Les spécificités de l'hypothèque portant sur un droit réel distinct du droit de propriété

– Précautions à prendre pour garantir l'efficacité de la sûreté. – L'existence d'un droit de superficie ou d'un droit démembré au profit de l'exploitant soulève, en matière de garantie hypothécaire, deux questions :
  • l'hypothèque née du chef du propriétaire du fonds : elle ne sera opposable au bénéficiaire du démembrement ou du droit de superficie que si son titulaire a publié son droit antérieurement à celui du bénéficiaire. Àdéfaut, les dispositions de l'article 2389 du Code civil s'appliqueront et les constructions édifiées par le titulaire du droit réel démembré ou de superficie étendront l'assiette de la garantie du créancier du propriétaire du fonds. Le notaire en charge de ce démembrement devra donc veiller tout particulièrement à la situation hypothécaire de l'immeuble grevé, avant de procéder, d'une part, au démembrement et, d'autre part, à la prise de garantie hypothécaire sur le droit réel issu de ce démembrement ;
  • la durée de l'hypothèque : que ce soit en matière d'usufruit ou de bail superficiaire, l'hypothèque consentie par le titulaire s'éteint avec son droit. Il conviendra donc, au moment de la prise de garantie, de s'assurer de la compatibilité de la durée de l'inscription et du droit réel du débiteur. Par ailleurs, en matière d'usufruit, une renonciation volontaire de l'usufruitier avant le terme de celui-ci ne serait pas opposable au créancier. La garantie continuerait donc d'exister entre les mains du propriétaire. Une telle renonciation devra donc, selon nous, s'accompagner du remboursement intégral de la créance garantie par l'hypothèque concédée afin de pouvoir obtenir mainlevée de cette dernière, et permettre une consolidation du droit du propriétaire sans préjudice à son égard.
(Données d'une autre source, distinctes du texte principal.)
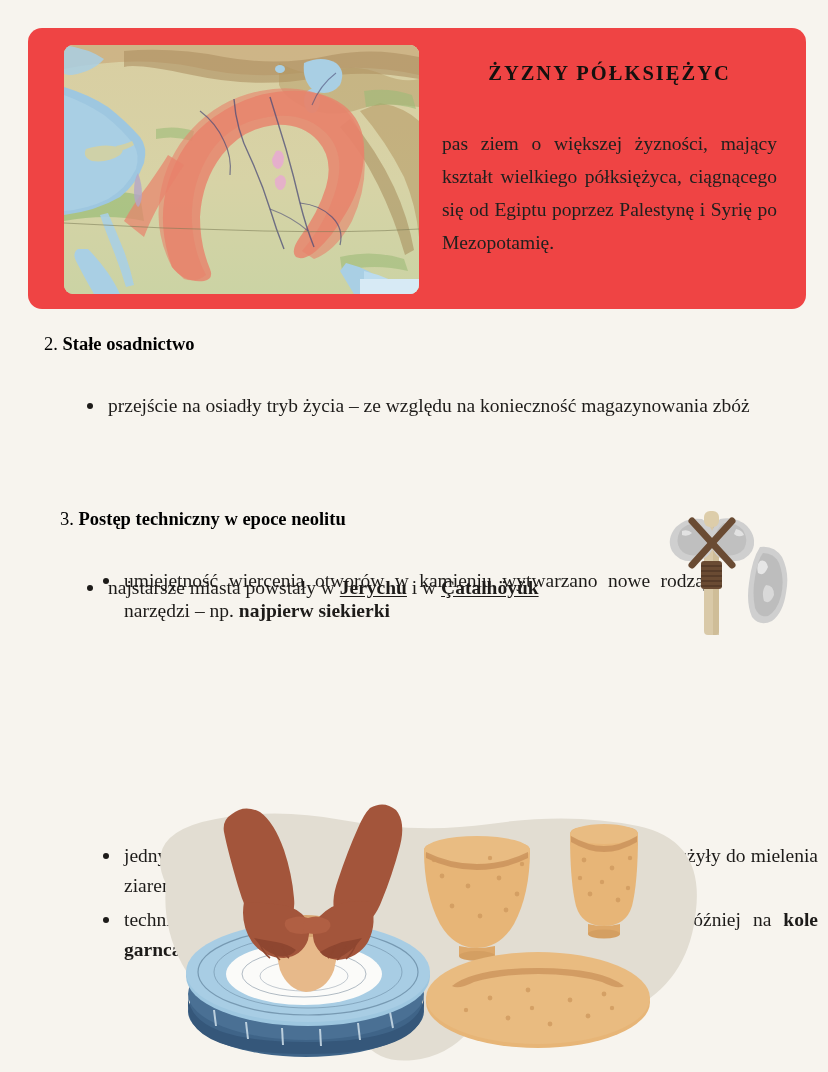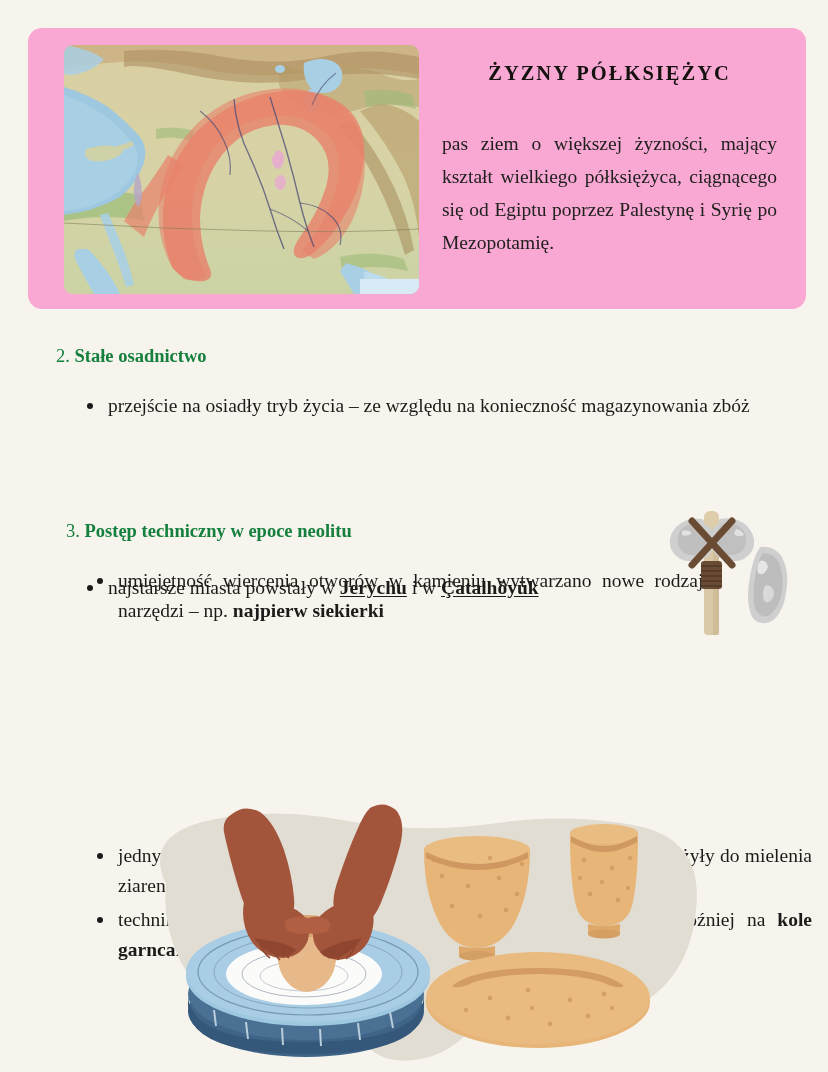--- a/index.html
+++ b/index.html
@@ -23,7 +23,7 @@
     top: 28px;
     width: 778px;
     height: 281px;
-    background: #f9a8d4;
+    background: #ef4444;
     border-radius: 14px;
     box-sizing: border-box;
   }

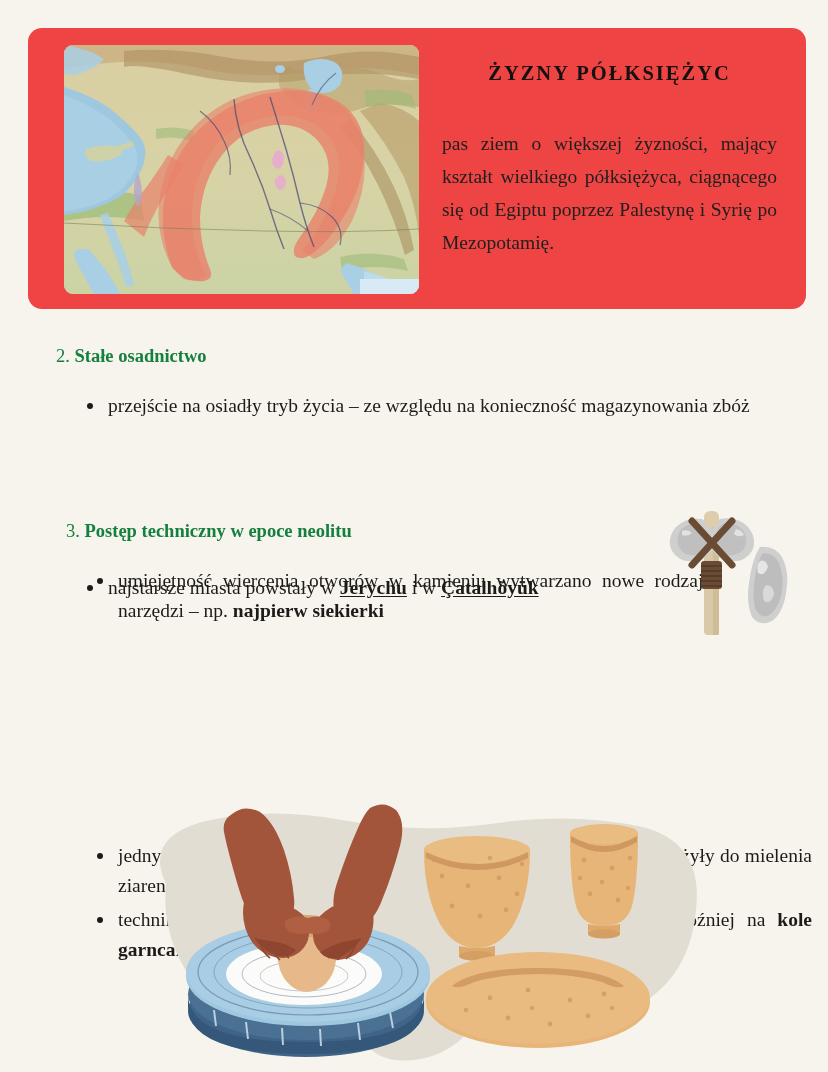--- a/index.html
+++ b/index.html
@@ -72,10 +72,10 @@
   }
   .section-heading {
     font-size: 18.5px;
-    margin: 12px;
+    margin: 0;
     padding: 0 0 0 44px;
     line-height: 26px;
-    color: #15803d;
+    color: #000000;
   }
   .section-heading .num { font-weight: normal; }
   .section-heading .ttl { font-weight: bold; }

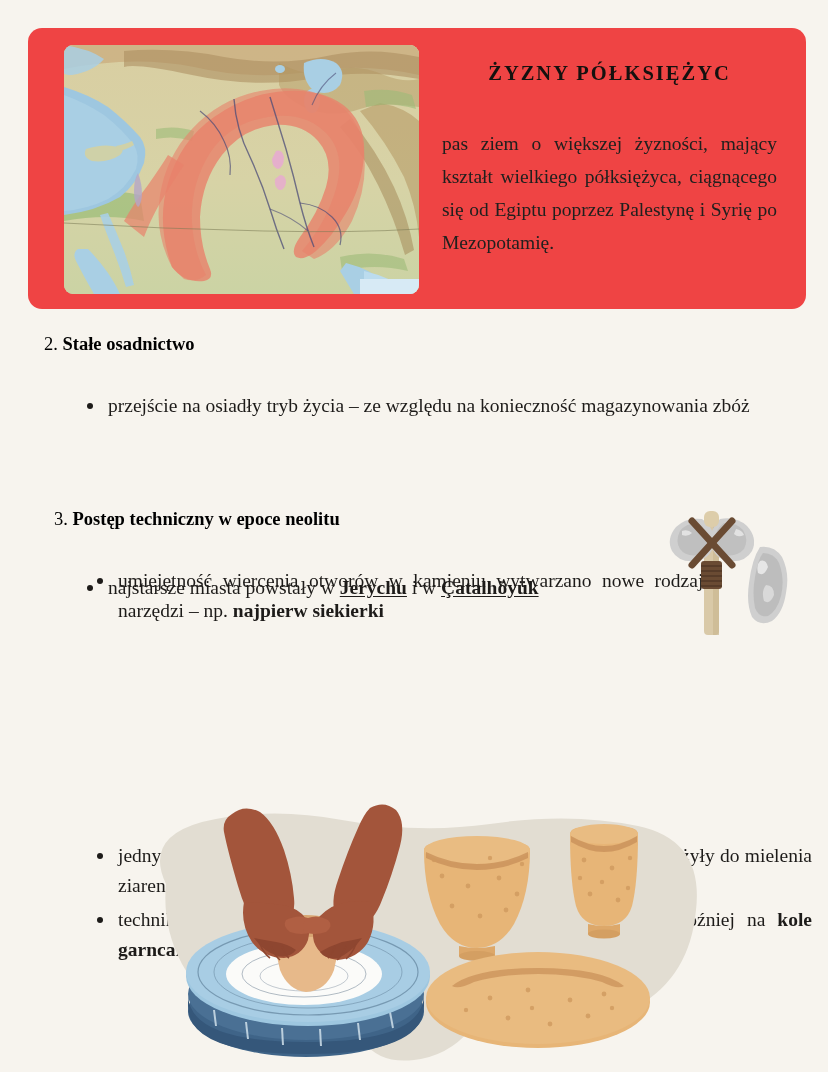--- a/index.html
+++ b/index.html
@@ -108,7 +108,7 @@
   .blk-2 { position: absolute; left: 70px; top: 230px; width: 620px; }
   .blk-3 { position: absolute; left: 70px; top: 323px; width: 720px; }
 
-  .sec3 { position: absolute; left: 10px; top: 175px; width: 712px; }
+  .sec3 { position: absolute; left: 16px; top: 175px; width: 712px; }
 
   b { font-weight: bold; }
   u.kw { font-weight: bold; text-decoration: underline; text-underline-offset: 2px; }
Extinction du droit réel de l'exploitant et sort des inscriptions hypothécaires

L'attention du praticien est ici attirée sur la nécessité de veiller à l'efficacité de la prise de garantie, d'une part, et à la conservation des droits du propriétaire, d'autre part.
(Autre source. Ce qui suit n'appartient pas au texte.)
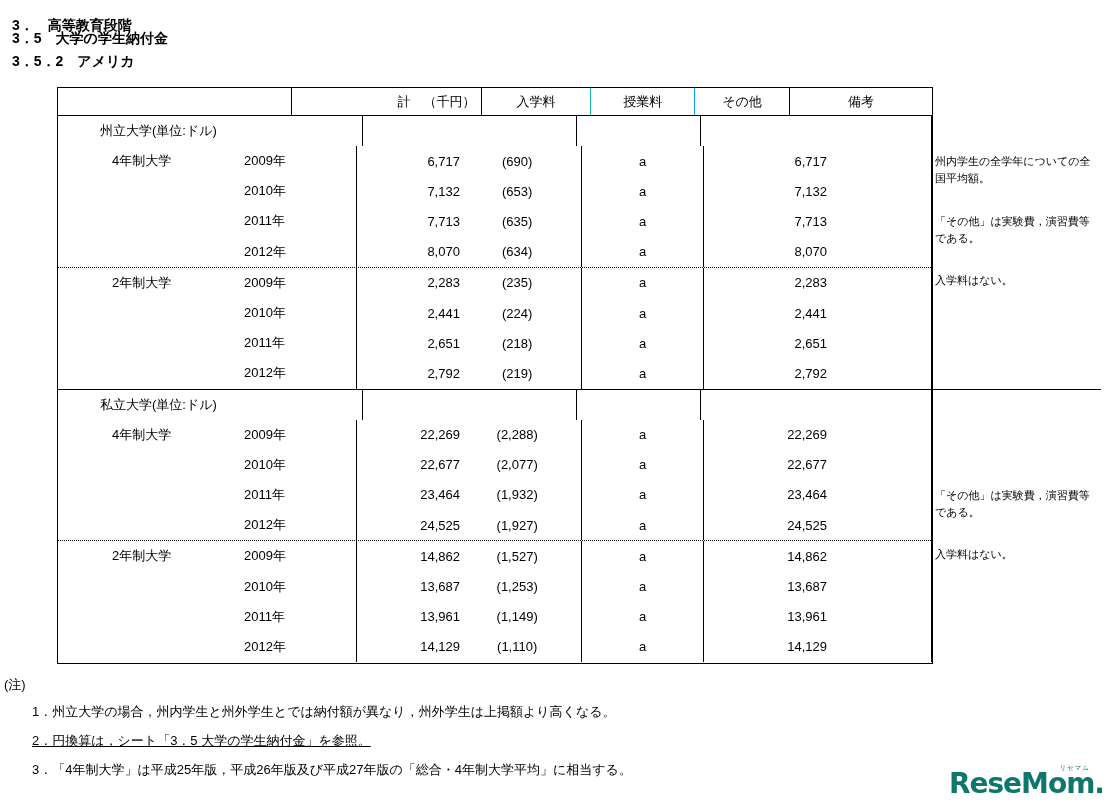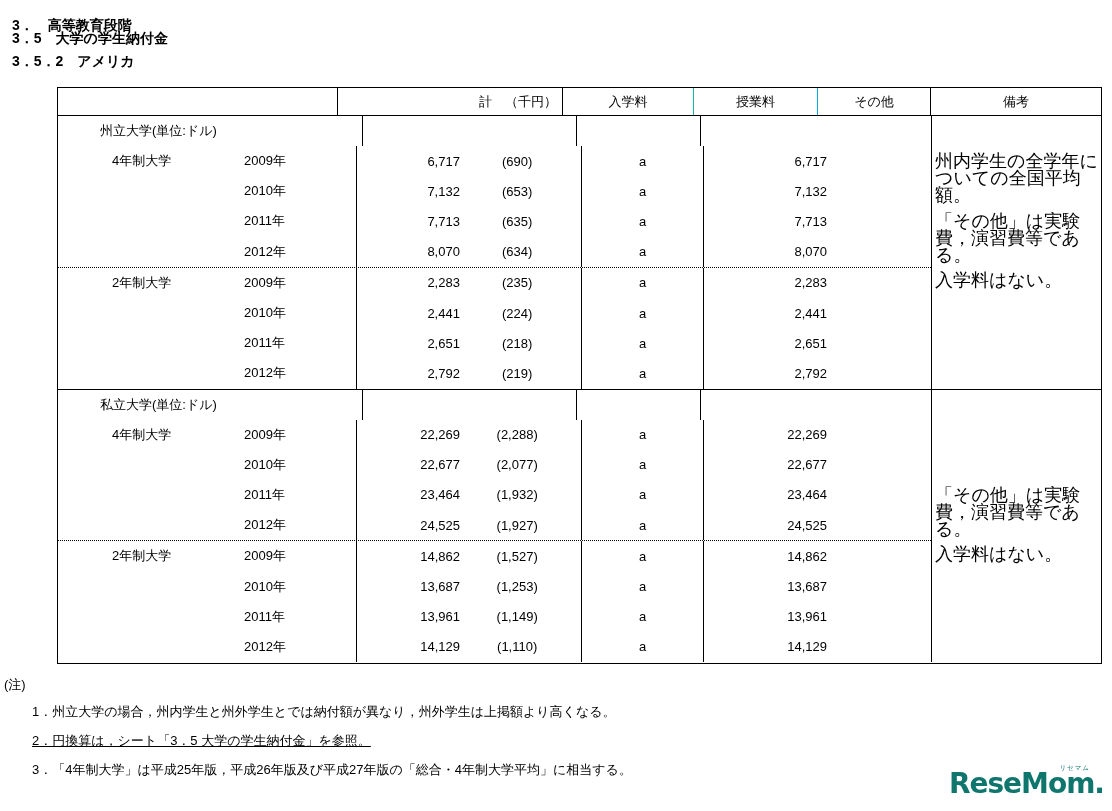--- a/index.html
+++ b/index.html
@@ -15,7 +15,7 @@
   #title1 { top:7px;margin-top:10px; } #title2 { top:30px; } #title3 { top:53px; }
 
   
-  .table { position:absolute; left:57px; top:87px; width:1045px; height:577px; border:1px solid #000; }
+  .table { position:absolute; left:57px; top:87px; width:876px; height:577px; border:1px solid #000; }
 
   .header-row { display:flex; height:28px; border-bottom:1px solid #000; }
   .h { height:100%; display:flex; align-items:center; font-size:13px; white-space:pre; }

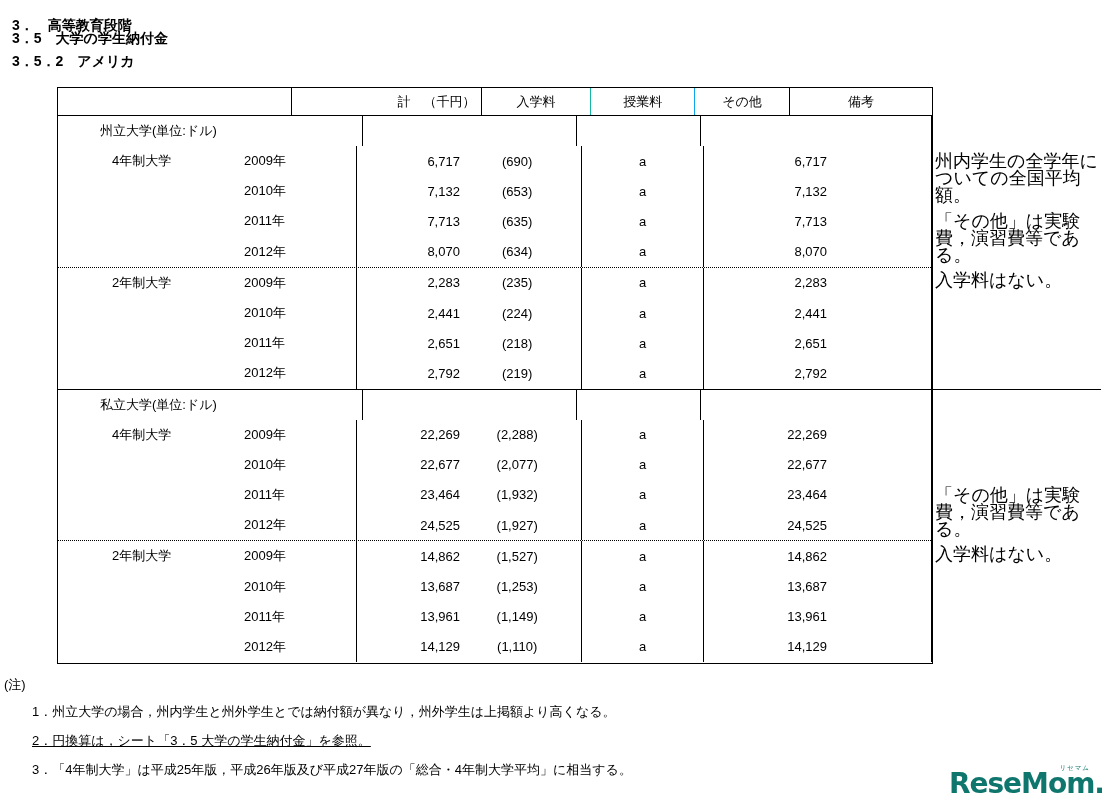--- a/index.html
+++ b/index.html
@@ -49,7 +49,7 @@
   .paren { width:115px; text-align:center; }
 
   .remarks-cell { position:absolute; left:873px; top:0; bottom:0; width:170px;
-                  border-left:1px solid #000; font-size:18px; line-height:17px; }
+                  border-left:1px solid #000; font-size:11px; line-height:17px; }
   .rm { position:absolute; left:3px; right:1px; }
   .rm-0 { top:37px; } .rm-1 { top:97px; } .rm-2 { top:156px; }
Il faudra donc, d'une part, avertir le créancier de l'impossibilité de bénéficier de la garantie hypothécaire au-delà de la durée de validité du droit de l'exploitant sur l'assiette foncière objet de la convention et, d'autre part, s'assurer que le propriétaire grevé du droit réel consenti à l'exploitant ne puisse retrouver un fonds grevé d'une sûreté garantissant une dette de son cocontractant, à l'extinction de leur relation contractuelle.